### Exercise directions
Every line from the one with "Overall and per-class" through the end of the entries below must be retyped exactly, and only those lines. The pictures are not part of the copy.

### Given data
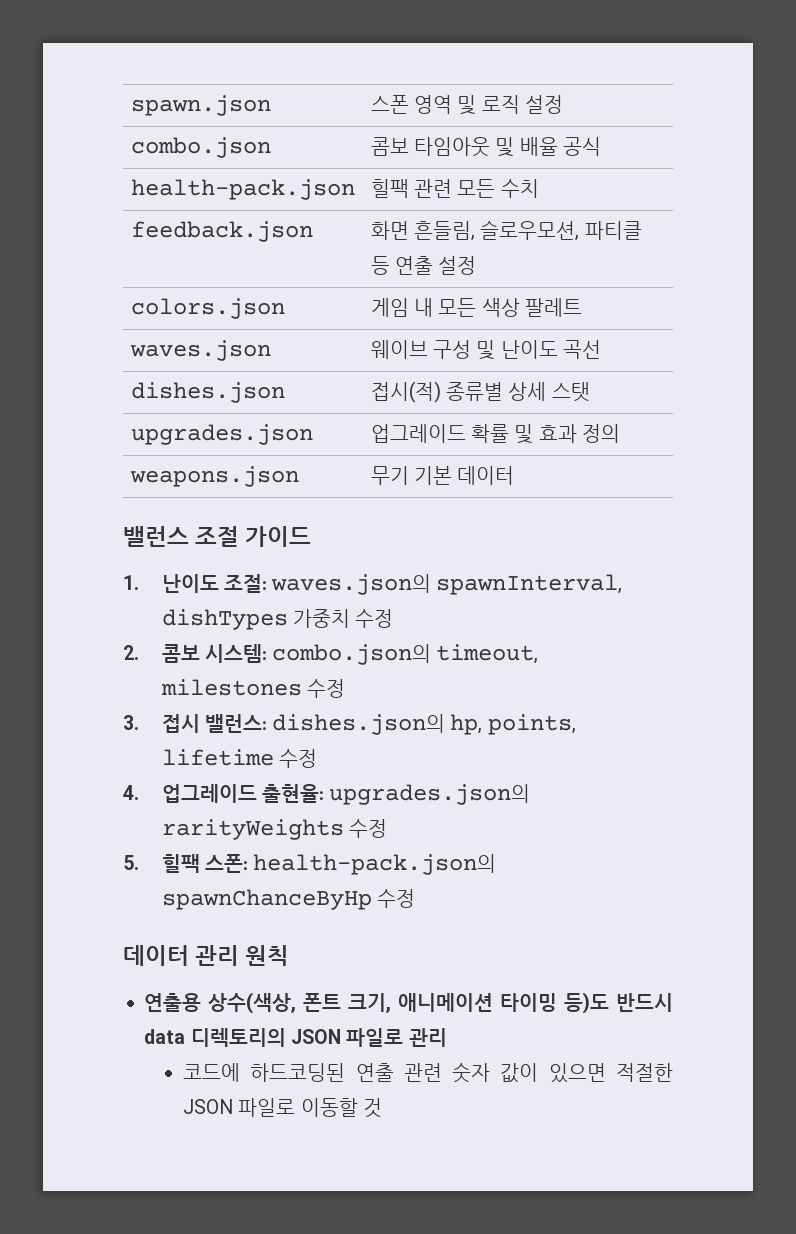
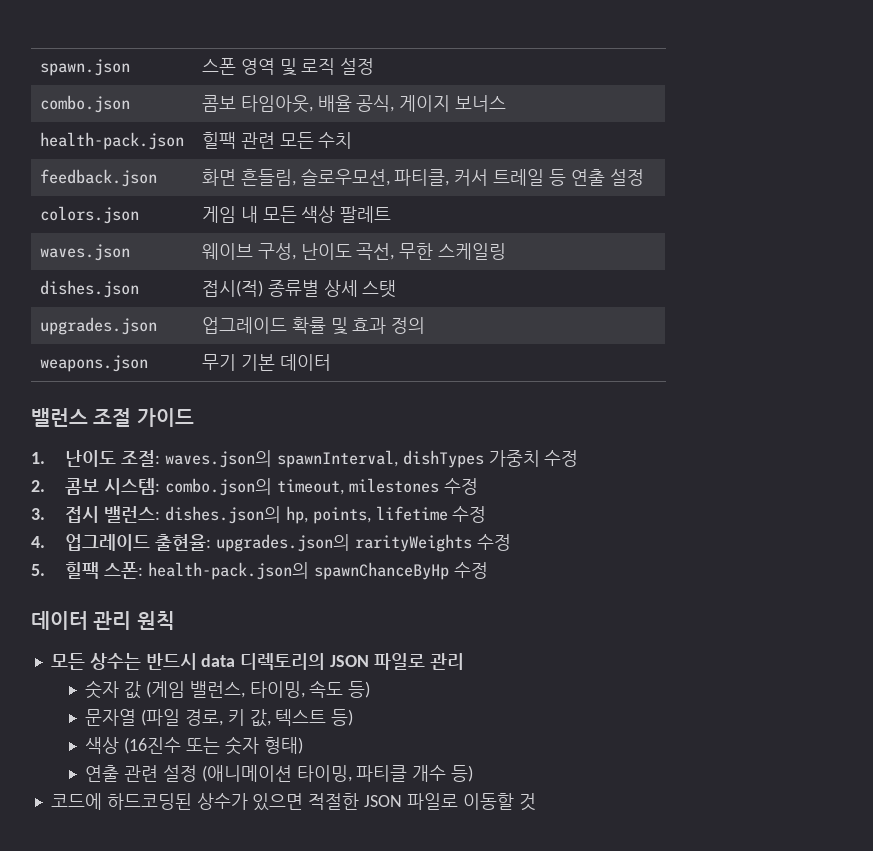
- combo.json | 콤보 타임아웃 및 배율 공식
+ combo.json | 콤보 타임아웃, 배율 공식, 게이지 보너스
- feedback.json | 화면 흔들림, 슬로우모션, 파티클 등 연출 설정
+ feedback.json | 화면 흔들림, 슬로우모션, 파티클, 커서 트레일 등 연출 설정
- waves.json | 웨이브 구성 및 난이도 곡선
+ waves.json | 웨이브 구성, 난이도 곡선, 무한 스케일링
- 연출용 상수(색상, 폰트 크기, 애니메이션 타이밍 등)도 반드시 data 디렉토리의 JSON 파일로 관리
+ 모든 상수는 반드시 data 디렉토리의 JSON 파일로 관리
- 코드에 하드코딩된 연출 관련 숫자 값이 있으면 적절한 JSON 파일로 이동할 것
+ 숫자 값 (게임 밸런스, 타이밍, 속도 등)
+ 문자열 (파일 경로, 키 값, 텍스트 등)
+ 색상 (16진수 또는 숫자 형태)
+ 연출 관련 설정 (애니메이션 타이밍, 파티클 개수 등)
+ 코드에 하드코딩된 상수가 있으면 적절한 JSON 파일로 이동할 것

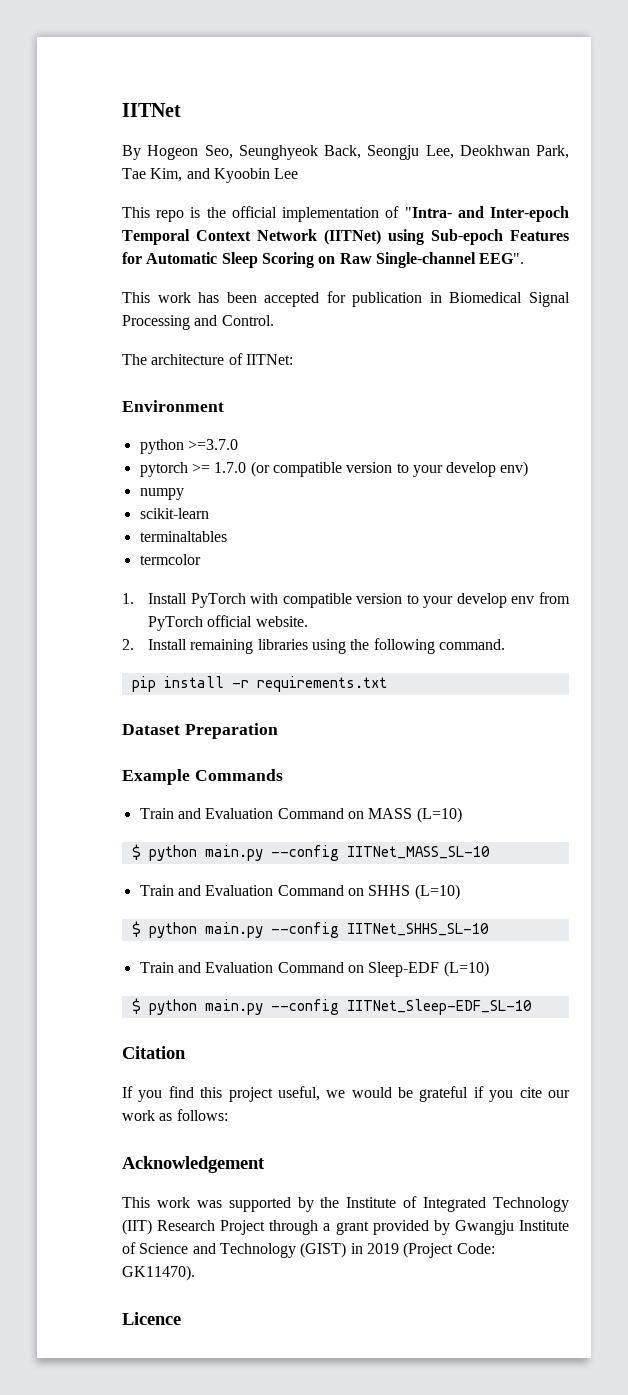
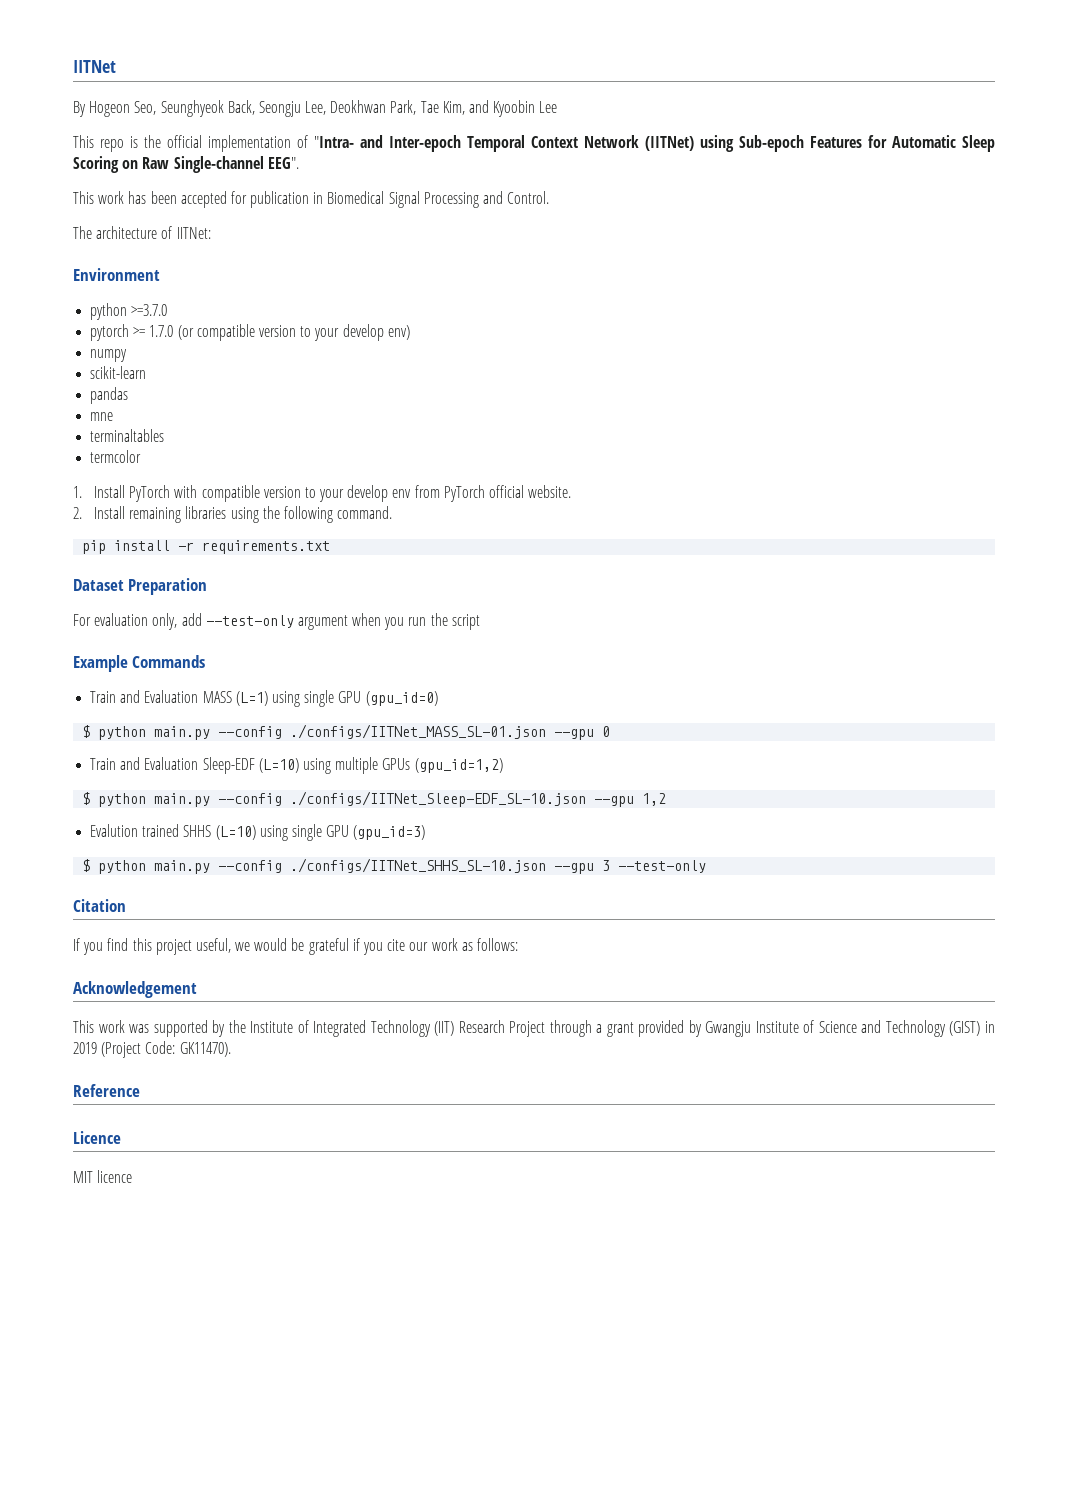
+ pandas
+ mne
+ For evaluation only, add --test-only argument when you run the script
- Train and Evaluation Command on MASS (L=10)
- $ python main.py --config IITNet_MASS_SL-10
- Train and Evaluation Command on SHHS (L=10)
- $ python main.py --config IITNet_SHHS_SL-10
- Train and Evaluation Command on Sleep-EDF (L=10)
- $ python main.py --config IITNet_Sleep-EDF_SL-10
+ Train and Evaluation MASS (L=1) using single GPU (gpu_id=0)
+ $ python main.py --config ./configs/IITNet_MASS_SL-01.json --gpu 0
+ Train and Evaluation Sleep-EDF (L=10) using multiple GPUs (gpu_id=1,2)
+ $ python main.py --config ./configs/IITNet_Sleep-EDF_SL-10.json --gpu 1,2
+ Evalution trained SHHS (L=10) using single GPU (gpu_id=3)
+ $ python main.py --config ./configs/IITNet_SHHS_SL-10.json --gpu 3 --test-only
+ Reference
+ MIT licence

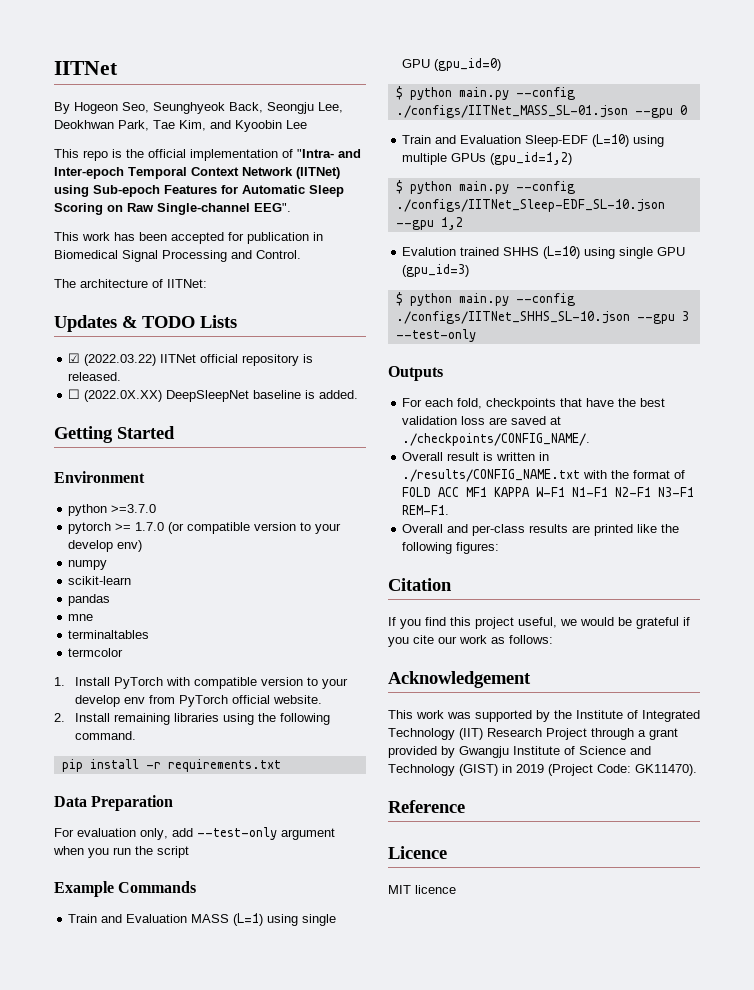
+ Updates & TODO Lists
+ ☑ (2022.03.22) IITNet official repository is released.
+ ☐ (2022.0X.XX) DeepSleepNet baseline is added.
+ Getting Started
- Dataset Preparation
+ Data Preparation
+ Outputs
+ For each fold, checkpoints that have the best validation loss are saved at ./checkpoints/CONFIG_NAME/.
+ Overall result is written in ./results/CONFIG_NAME.txt with the format of FOLD ACC MF1 KAPPA W-F1 N1-F1 N2-F1 N3-F1 REM-F1.
+ Overall and per-class results are printed like the following figures:

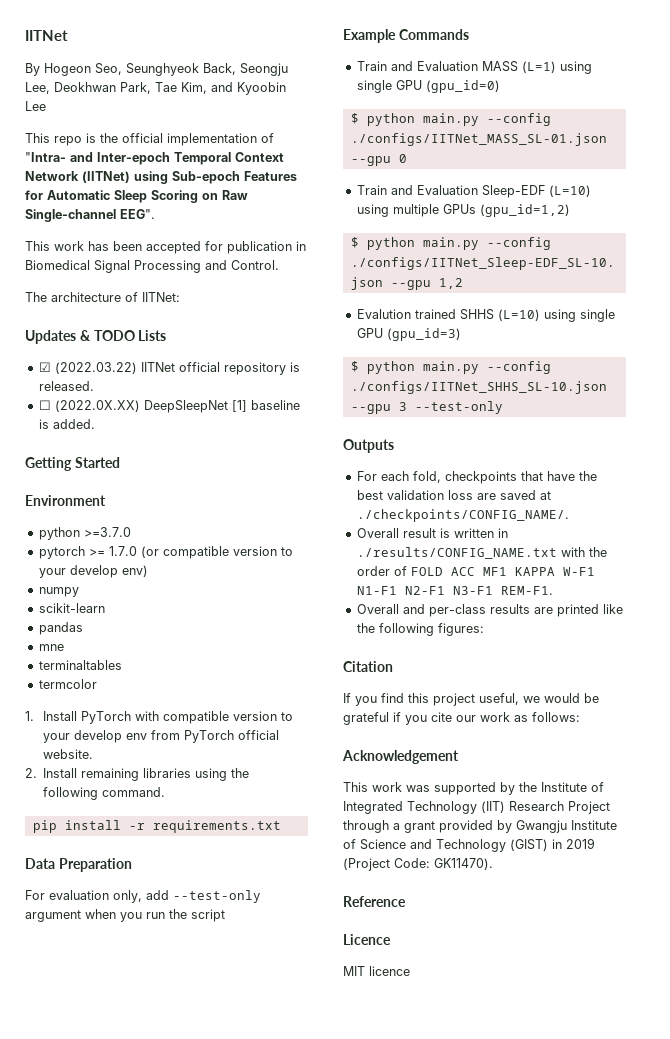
- ☐ (2022.0X.XX) DeepSleepNet baseline is added.
+ ☐ (2022.0X.XX) DeepSleepNet [1] baseline is added.
- Overall result is written in ./results/CONFIG_NAME.txt with the format of FOLD ACC MF1 KAPPA W-F1 N1-F1 N2-F1 N3-F1 REM-F1.
+ Overall result is written in ./results/CONFIG_NAME.txt with the order of FOLD ACC MF1 KAPPA W-F1 N1-F1 N2-F1 N3-F1 REM-F1.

### Solved exercise
+ Overall and per-class results are printed like the following figures:

- ☐ (2022.0X.XX) DeepSleepNet baseline is added.
+ ☐ (2022.0X.XX) DeepSleepNet [1] baseline is added.
- Overall result is written in ./results/CONFIG_NAME.txt with the format of FOLD ACC MF1 KAPPA W-F1 N1-F1 N2-F1 N3-F1 REM-F1.
+ Overall result is written in ./results/CONFIG_NAME.txt with the order of FOLD ACC MF1 KAPPA W-F1 N1-F1 N2-F1 N3-F1 REM-F1.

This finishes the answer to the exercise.